Data to use =>

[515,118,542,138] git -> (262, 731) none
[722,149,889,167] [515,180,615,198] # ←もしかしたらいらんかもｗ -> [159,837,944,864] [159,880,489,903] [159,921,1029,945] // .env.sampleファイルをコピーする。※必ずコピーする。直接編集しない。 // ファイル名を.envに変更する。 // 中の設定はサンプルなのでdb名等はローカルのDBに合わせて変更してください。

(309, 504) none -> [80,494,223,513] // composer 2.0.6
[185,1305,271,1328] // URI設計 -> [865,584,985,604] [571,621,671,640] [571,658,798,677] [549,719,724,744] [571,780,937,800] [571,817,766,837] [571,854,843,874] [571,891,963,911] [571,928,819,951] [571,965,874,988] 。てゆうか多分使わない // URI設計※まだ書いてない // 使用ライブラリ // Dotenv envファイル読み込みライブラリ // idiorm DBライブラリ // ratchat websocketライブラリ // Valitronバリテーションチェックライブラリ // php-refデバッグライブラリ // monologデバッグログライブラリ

* * *

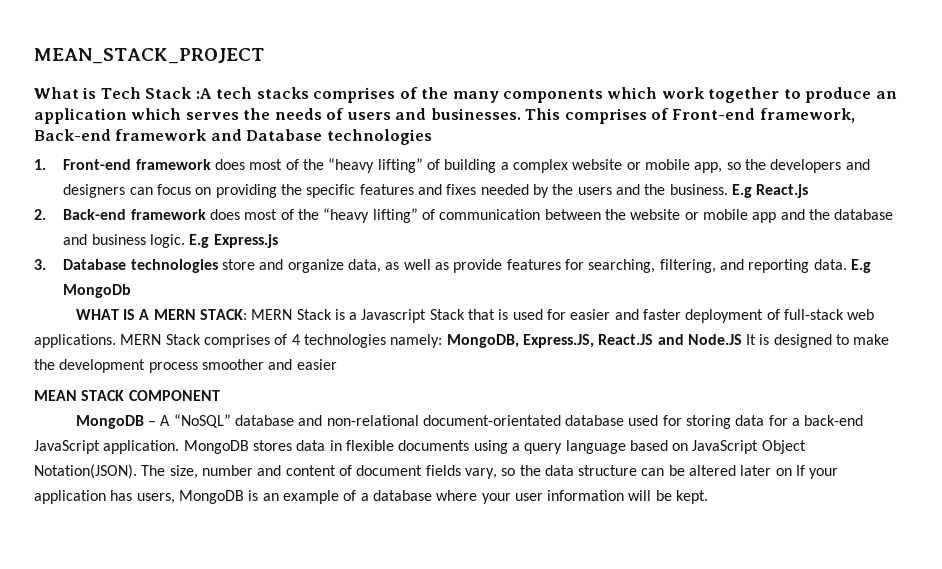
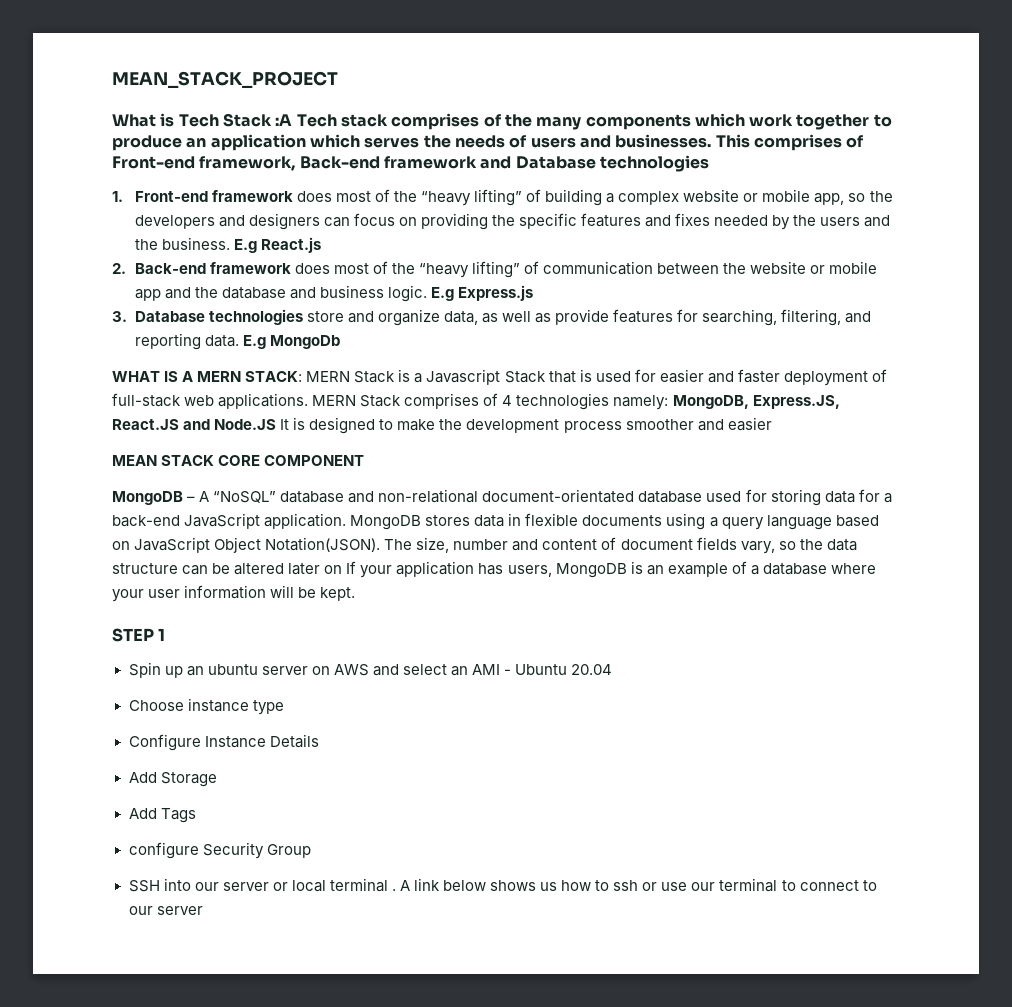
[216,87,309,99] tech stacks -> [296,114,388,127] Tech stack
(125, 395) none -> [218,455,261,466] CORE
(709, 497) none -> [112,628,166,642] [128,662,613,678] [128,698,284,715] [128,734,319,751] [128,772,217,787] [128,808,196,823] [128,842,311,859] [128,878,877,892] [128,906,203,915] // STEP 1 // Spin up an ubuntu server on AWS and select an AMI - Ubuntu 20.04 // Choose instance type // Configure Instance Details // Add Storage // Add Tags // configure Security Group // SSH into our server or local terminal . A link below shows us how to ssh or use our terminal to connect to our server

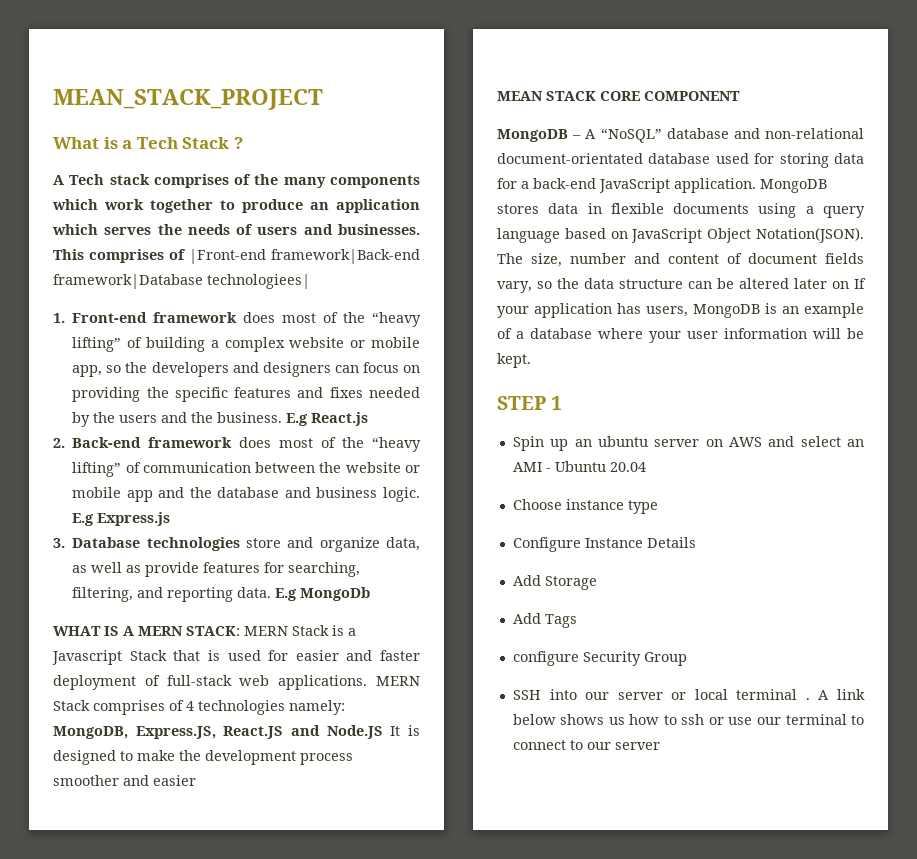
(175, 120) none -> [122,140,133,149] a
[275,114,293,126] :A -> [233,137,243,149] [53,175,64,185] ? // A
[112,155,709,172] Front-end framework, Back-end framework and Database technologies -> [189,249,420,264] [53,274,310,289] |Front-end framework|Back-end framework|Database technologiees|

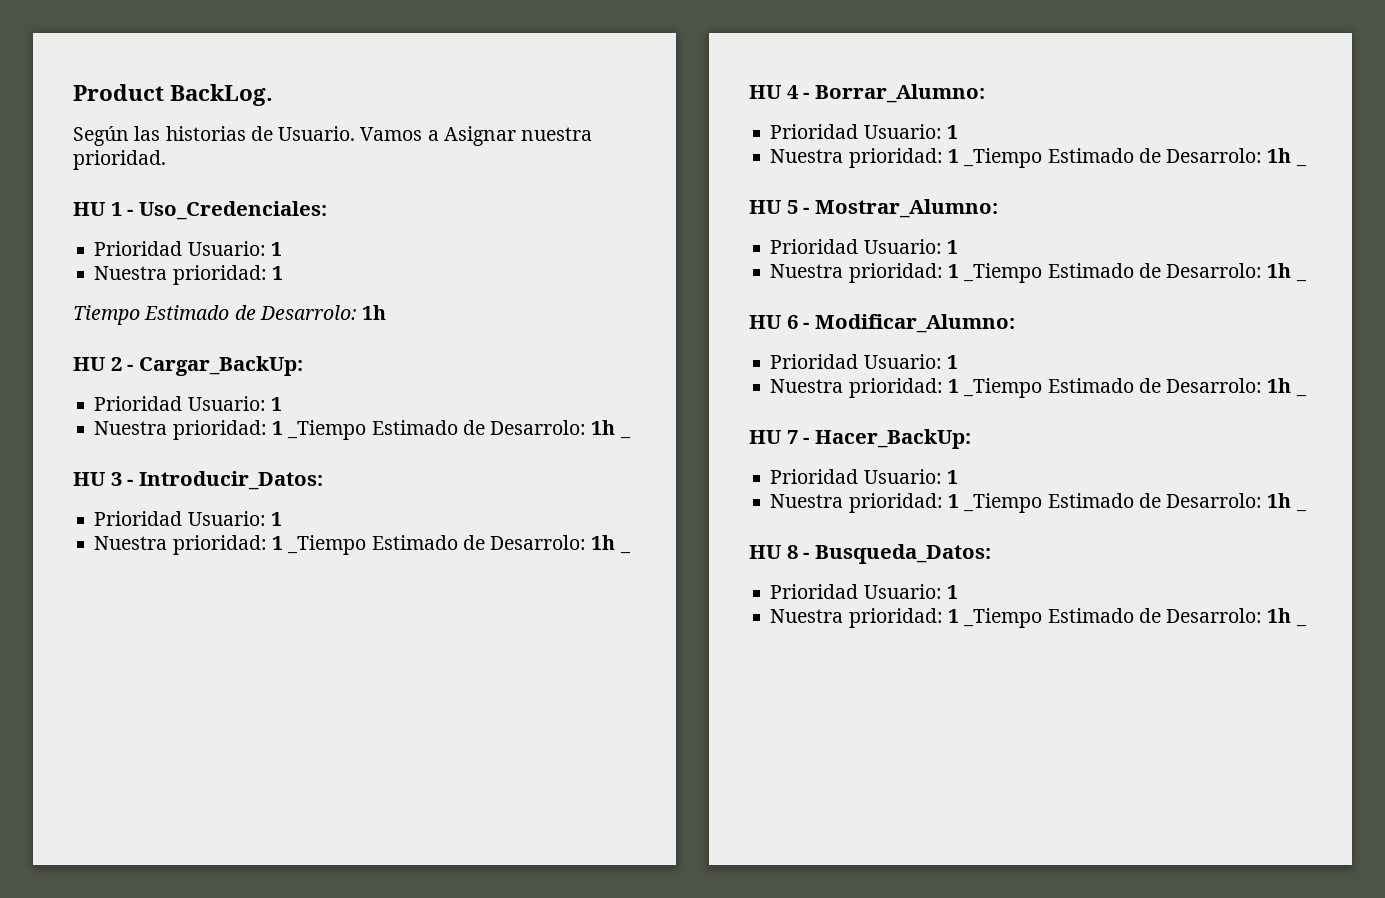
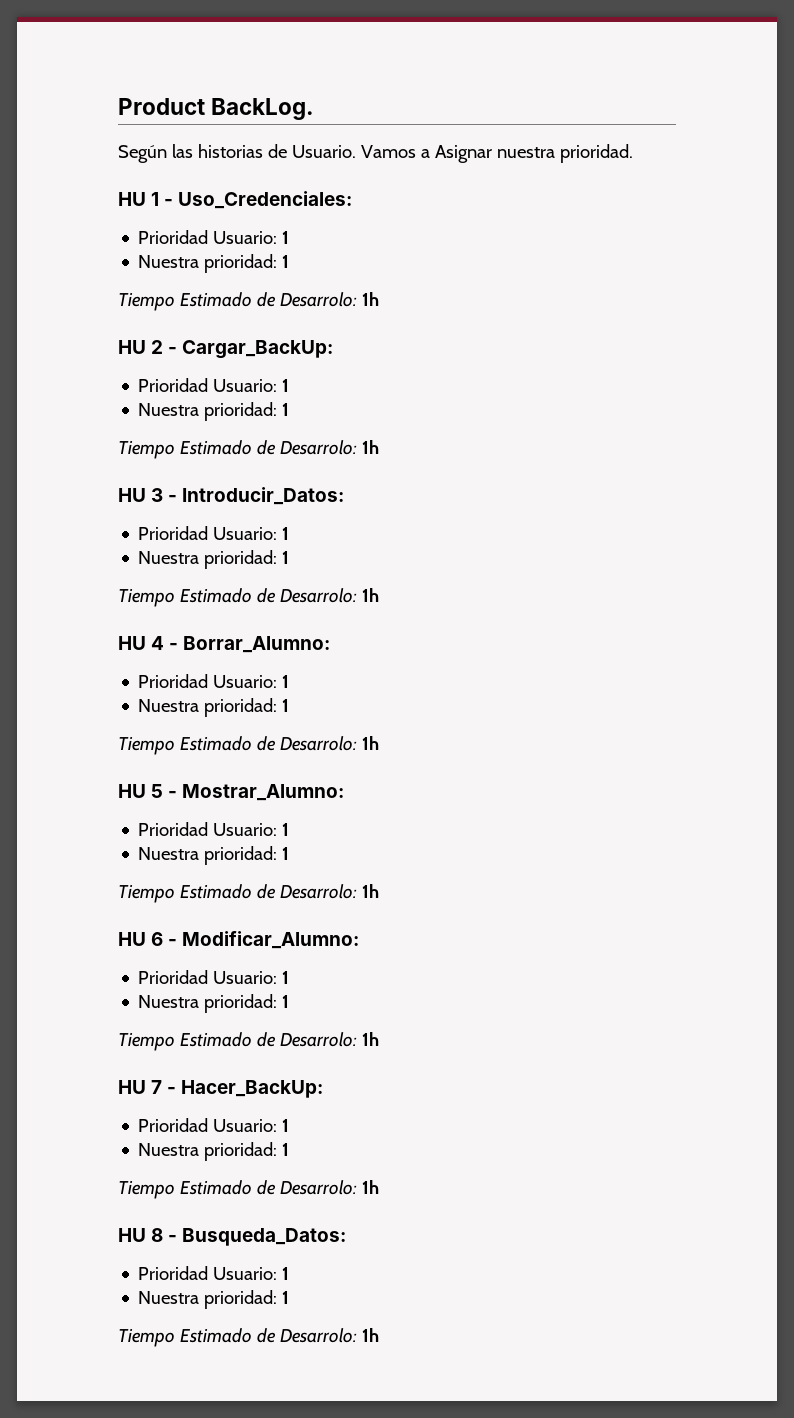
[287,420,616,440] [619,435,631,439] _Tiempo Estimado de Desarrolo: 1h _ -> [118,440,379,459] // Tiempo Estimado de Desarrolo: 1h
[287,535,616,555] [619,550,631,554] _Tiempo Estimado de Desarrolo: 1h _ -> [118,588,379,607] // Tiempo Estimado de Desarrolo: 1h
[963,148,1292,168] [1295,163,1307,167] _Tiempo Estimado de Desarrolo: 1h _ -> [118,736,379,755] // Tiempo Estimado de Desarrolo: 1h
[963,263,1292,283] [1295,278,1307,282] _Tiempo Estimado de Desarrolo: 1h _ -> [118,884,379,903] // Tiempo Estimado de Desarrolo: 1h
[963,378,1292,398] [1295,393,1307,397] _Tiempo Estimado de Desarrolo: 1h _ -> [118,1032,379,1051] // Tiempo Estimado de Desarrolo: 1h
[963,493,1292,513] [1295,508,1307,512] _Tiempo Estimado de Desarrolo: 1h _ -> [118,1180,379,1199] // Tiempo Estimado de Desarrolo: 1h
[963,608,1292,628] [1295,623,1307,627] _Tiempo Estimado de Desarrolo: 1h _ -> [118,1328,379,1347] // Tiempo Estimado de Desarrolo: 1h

What needs to be done =>
Beginning at the line with "[963,378,1292,398] [1295,393,1307,397] _Tiempo" and ending at the line with "[963,608,1292,628] [1295,623,1307,627] _Tiempo", reproduce each line of the data above exactly, and add no other lines.

Exercise solution =>
[963,378,1292,398] [1295,393,1307,397] _Tiempo Estimado de Desarrolo: 1h _ -> [118,1032,379,1051] // Tiempo Estimado de Desarrolo: 1h
[963,493,1292,513] [1295,508,1307,512] _Tiempo Estimado de Desarrolo: 1h _ -> [118,1180,379,1199] // Tiempo Estimado de Desarrolo: 1h
[963,608,1292,628] [1295,623,1307,627] _Tiempo Estimado de Desarrolo: 1h _ -> [118,1328,379,1347] // Tiempo Estimado de Desarrolo: 1h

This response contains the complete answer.